[Search for users] [Overall Top Noters] [List of all Conferences] [Download this site]

Conference smurf::ase

Title:ase
Moderator:SMURF::GROSSO
Created:Thu Jul 29 1993
Last Modified:Fri Jun 06 1997
Last Successful Update:Fri Jun 06 1997
Number of topics:2114
Total number of notes:7347

2078.0. "drd-data-compare=3 ???" by 22740::TERENCELEUNG () Wed May 21 1997 10:25

    Hello,
    
    We have a very similar situation of note 1991 in this conference.
    It's a dual 2100A DU4.0B, TCR 1.4 system, Oracle OPS, dual HSZ40
    with 6 RAID-5 configured RZ29's.
    
    Problem : When drd-data-compare=3, one system panics immediately when
    	      DRD service is accessed remotely by any cluster member.
    
              For easy reference, one system is called System A, the
    	      other is called System B. System B always panics whenever
    	      DRD service is accessed remotely by Oracle.

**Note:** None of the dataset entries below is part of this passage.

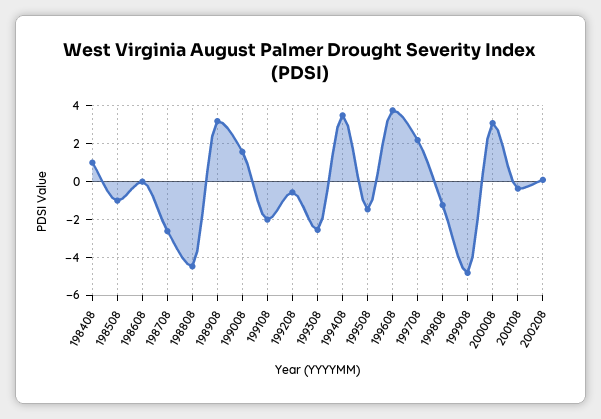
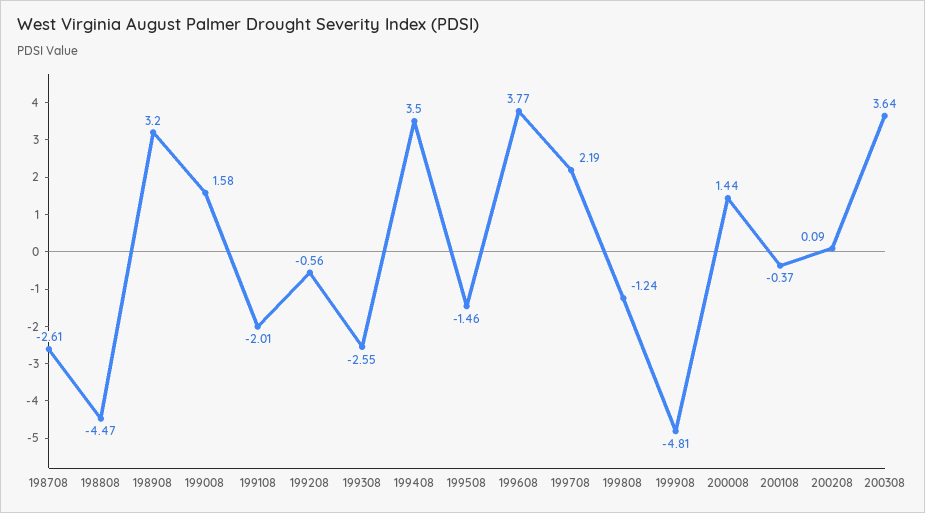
198408: 1 -> none
198508: -1 -> none
198608: 0 -> none
200008: 3 -> 1.44
200308: none -> 3.64

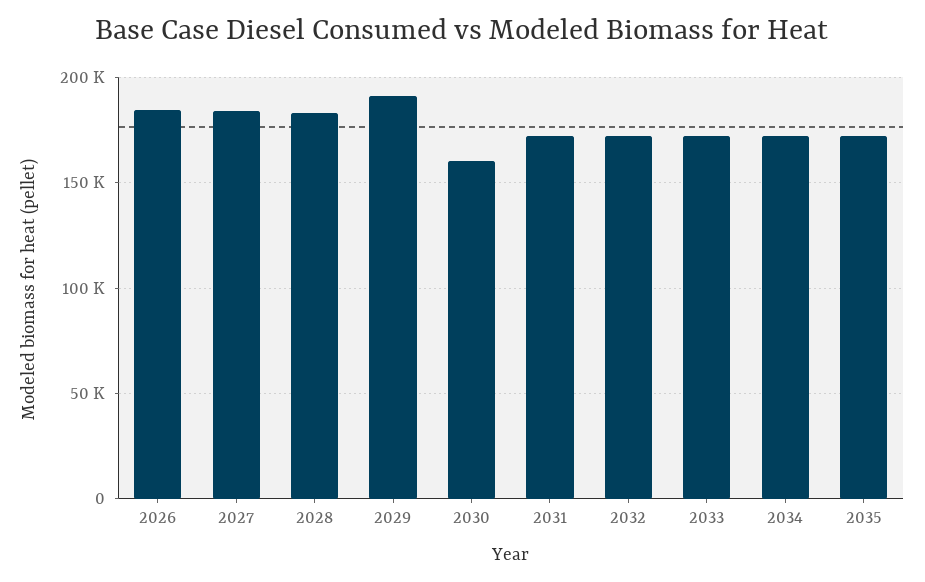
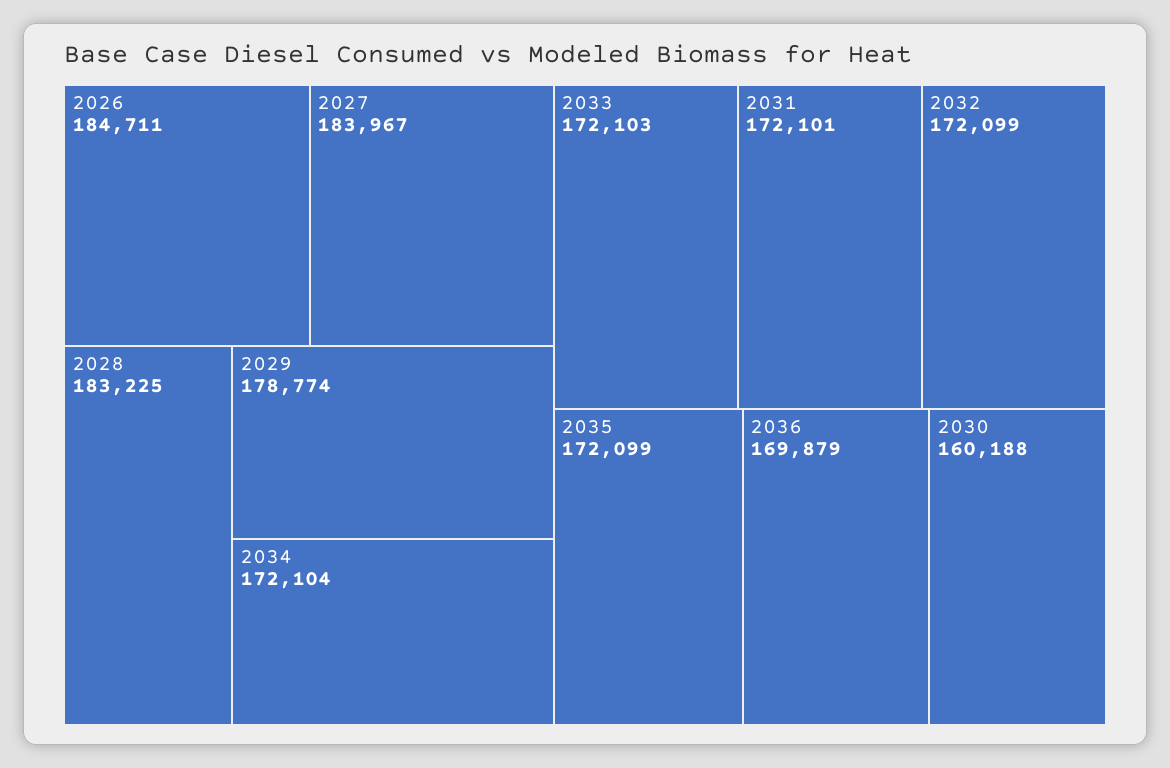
2029: 190000 -> 178774
2036: none -> 169879

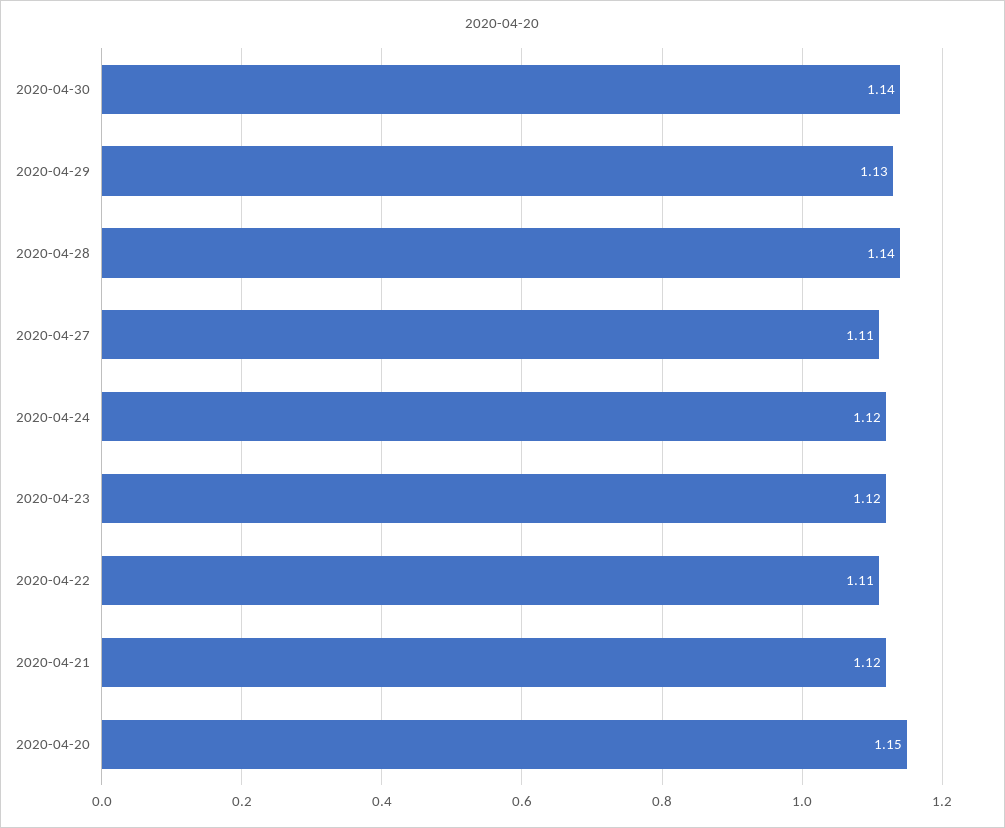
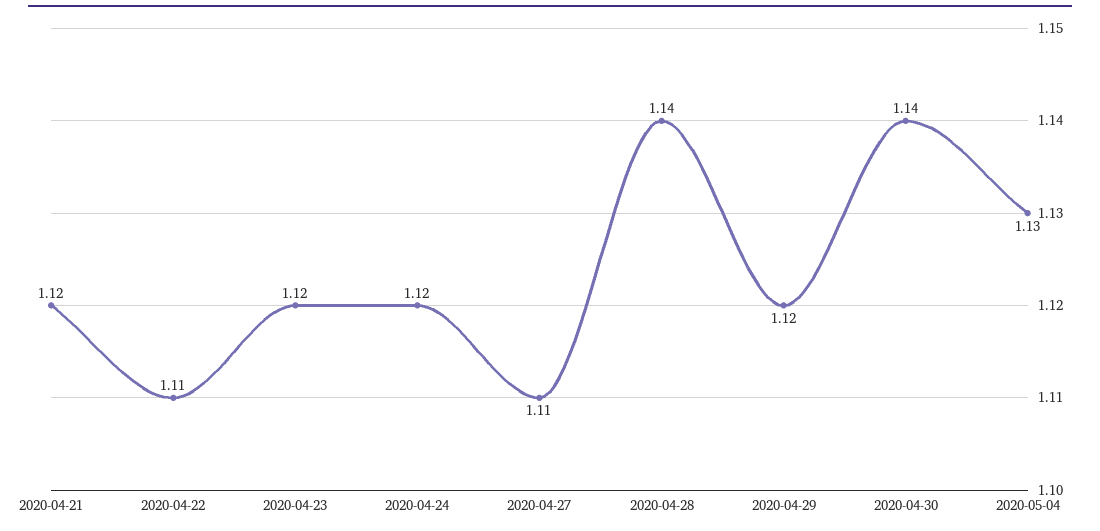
2020-04-29: 1.13 -> 1.12
2020-04-20: 1.15 -> none
2020-05-04: none -> 1.13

For example, 
              svrmgrl > startup parallel
    	      svrmgrl > drop user user_a  (or any operation access DRD
    					   remotely)
    
    	      System B will panic immediately regardless of which system
    	      executes the above command, as long as the system executing
    	      the commands is accessing the DRD service remotely. That is,
    		if System A owns DRD service, B will panic if B accesses
    		the service remotely;
    		if System B owns the service, it will still B panic if A 
    		accesses the service remotely. 
    	      
    Actions taken so far :
    
    - The most updated 4.0B patch DUV40BAS00003-19970425 was applied.
    - New wire method was turned off by "new-wire-method=0".
    - "Simport" patch has been applied.
    - Swap all hardwares from System A (no panic) to System B(panic), which
      includes CPU, IO board, Memory module, memory channel, KZPSA, all
      other expansion cards in PCI slots, system disk(together with OS) and
      a local data disk.
    - Replace memory channel cable.
    - Turn off the two HSZ40 one at a time.      
    - By using the shell script given by 1991.8, dd two 8k files to DRD,
      read back and compare. There is no comparision error and both system
      do not panic. We have test this on both System A and B, local and
      remote access DRD.
    
    Question :
    
    1.	What is "drd-data-compare" ? What is its default value ? What is
    	the significance of setting it to 3 ? Before setting it to 3, there
    	is no panic, data corruption occurs once in one or two week. After
    	setting it to 3, System B panics immediately if one cluster member
    	accesses DRD remotely.
    
    2.	What is the difference, as far as UNIX and TCR is concerned,
    	between remote access a DRD service by "dd" and Orcale ?
    
    Thanks in advance,
    Terence
      
T.RTitleUserPersonal
Name
DateLines
2078.1drd-data-compare set equal on all hosts?NNTPD::"pelle@zk3.dec.com"PelleWed May 21 1997 18:0037
Be sure to set drd-data-compare to the same value on ALL the hosts. See
notes 2065.1
Here is an excerpt od the man page for drd(8):
  drd-data-compare
            When this attribute is set to 1, 2, or 3, the DRD subsystem
            performs a checksum of the data portion of read and write
            requests.  For proper operation, this attribute must be set to
            the same value on all cluster members.

            When this attribute is 0, no data check summing and comparisons
            are performed.

            When this attribute is 1, the bsc_stats.bsc_read_miscompares stat
            counter is incremented on DRD client read miscompares and the
            bss_stats.bss_write_miscompares stat counter is incremented on
            DRD server write miscompares.

            When this attribute is 2, the stat counters are incremented as
            appropriate and one of the following error messages is written to
            the console and kernel log files:
                 bsc_do_unmap_RM: READ check sum failure server = #  client =
#
                 bsc_rm_docopyinout: READ checksum failure server =  #  client
#
                 bss_rm_server: WRITE checksum failure client = # server = #

            When this attribute is 3, the stat counters are incremented as
            appropriate, the pertinent messages are written to the log files,
            and the system panics.

            All cluster members must use the same drd-data-compare value.
            Otherwise, some cluster members will not initialize the checksum
            value, causing other members to erroneously report that data
            corruption has occurred.  <tuning not supported>


[Posted by WWW Notes gateway]